Practical: Agrobacterium plant transformation vector construction using CAMBIA vectors-vector design and construction for biolistic method-gene transfers using both the methods-isolation of genomic DNA from transgenic plants-isolation of total RNA from plant tissues-PCR analyses for transgene detection-southern analyses for transgene detection-northern analyses for transgene detection-western analyses for transgene detection.
 

Biotech 691

 Doctoral Seminar

1+0=1

 

Biotech 692

 Special Problem

0+1=1

 

Under Graduate Courses

Biotech 471

Biotech 471

Plant tissue culture

1+3(Sem.I)

Theory: Scope & importance of tissue culture in hillagric; Plant cell & tissue culture- basic concepts; Tissue culture techniques- somatic tissue culture, cell suspension culture, gametic tissue culture, organogenesis & embryogenesis; Factor affecting tissue culture response; Micropropagation methods- meristem & shoot tip culture, bud culture, development of synthetics seeds, microtubers/ microrhizomes etc.; Factor affecting acclimatization & establishment of tissue cultured plants in soil; Tissue culture in developing wide hybrids; In vitro pollination & fertilization;In vitro selection for biotic abiotic stresses.
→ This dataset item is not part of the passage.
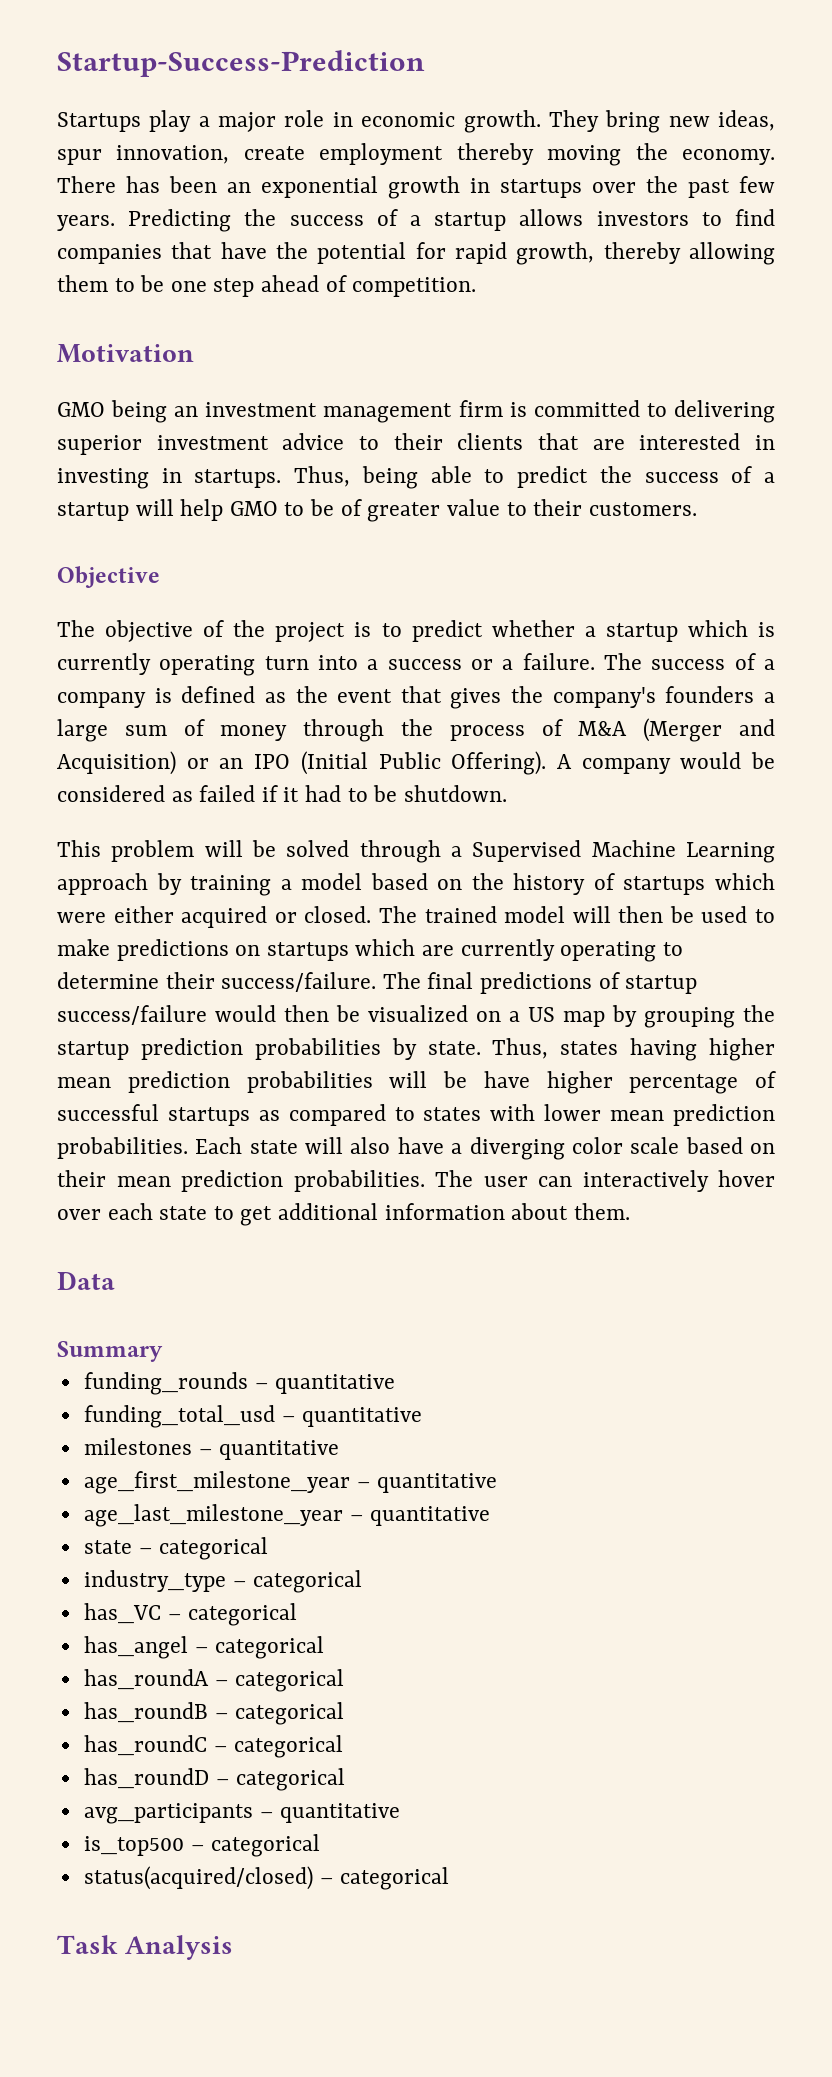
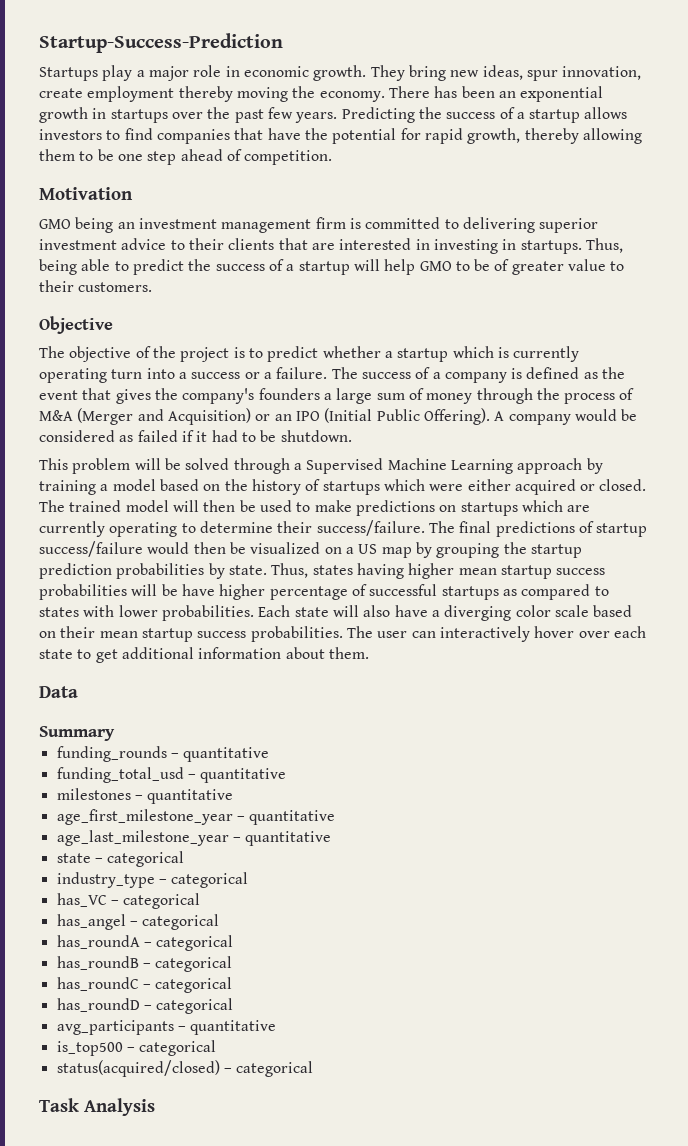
[127,1071,230,1093] prediction -> [500,565,606,579] startup success
[610,1104,776,1126] mean prediction -> (158, 611) none
[181,1170,283,1192] prediction -> [141,628,247,642] startup success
Practical: Introduction to basic facilities and instruments in tissue culture laboratory; Preparation & sterilization of nutrient media; Selection, isolation & sterilization of explants; Callus induction and plant regeneration; Micropropagation of ginger/turmeric/carnation; Encapsulation of shoot apices/somatic embryos in alginate matrix; Meristem isolation and culture; Ovary/ovule culture & embryo rescue; Anther culture; Establishment of tissue-culture derived plants in soil.